The answer is both. Rates are climbing. But more importantly, the story most of us were told that cancer is genetic fate is incomplete. Your daily choices shape your risk more than most women know.
The TL;DR
Cancer rates in women under 50 are now 82% higher than in men the same age — and genetics don't explain it. A growing body of research points to something more actionable: cancer is deeply connected to the aging process itself.
As we hit midlife, the cellular systems that detect and destroy rogue cells start losing their edge. The good news is that the same lifestyle choices that slow aging also starve cancer.
The screenings have changed: mammograms now start at 40, colonoscopies at 45, and your mammogram is different if you have dense breast tissue.
What you eat, how you move, how well you sleep, and whether you show up for screenings all directly affect your risk. This issue covers the science, the foods that protect you, the ones that increase risk, and what to ask your doctor.
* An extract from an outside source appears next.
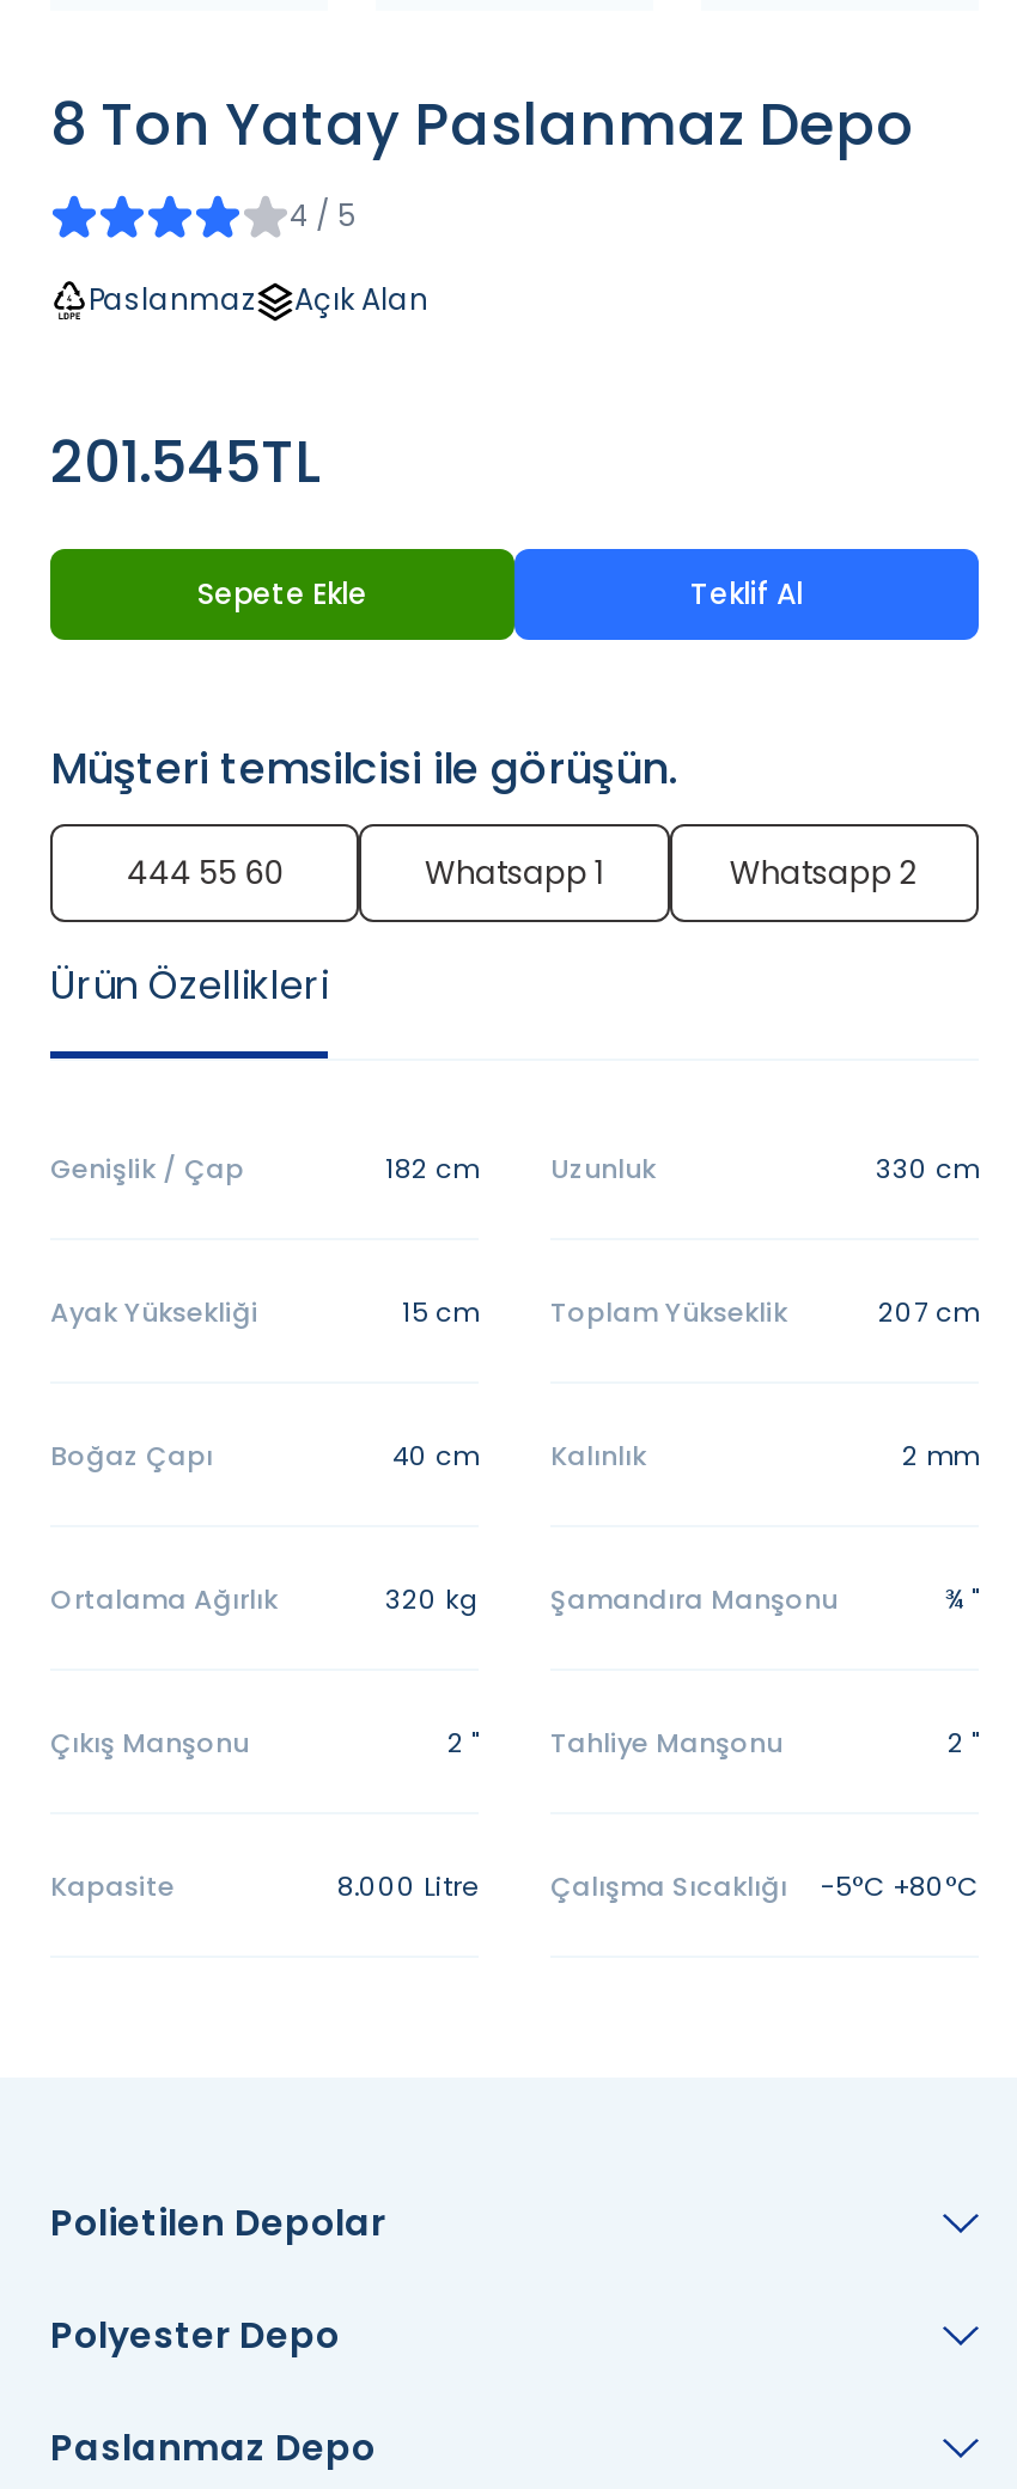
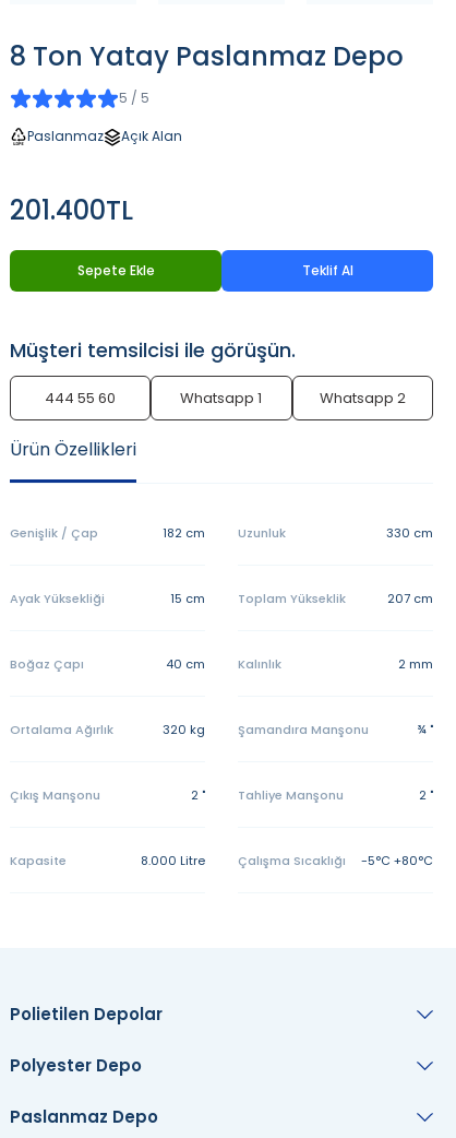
[290,196,357,236] 4 / 5 -> [119,89,149,107] 5 / 5
[50,423,321,502] 201.545TL -> [10,193,133,229] 201.400TL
The Cancer Story We've Been Told Is Incomplete
Most of us grew up thinking cancer was mostly genetic fate — the BRCA conversation, the family tree you either inherited or didn't. The science tells a more complicated, and more actionable, story.
Dr. Thomas Seyfried, a cancer researcher at Boston College, has spent decades building the case that cancer originates in mitochondrial dysfunction — damage to the cell's energy-producing machinery — rather than in genetic mutation alone. Cancer cells abandon normal energy production and instead ferment glucose (sugar) and glutamine (an amino acid) for fuel, even when oxygen is available. That's a metabolic signature — a pattern of how the body processes energy — not purely a genetic one.
Most cancer cells can't use ketone bodies — the fuel your body produces when you fast or eat low-carb — the way healthy cells can. What you eat directly shapes the fuel environment tumors either thrive or starve in.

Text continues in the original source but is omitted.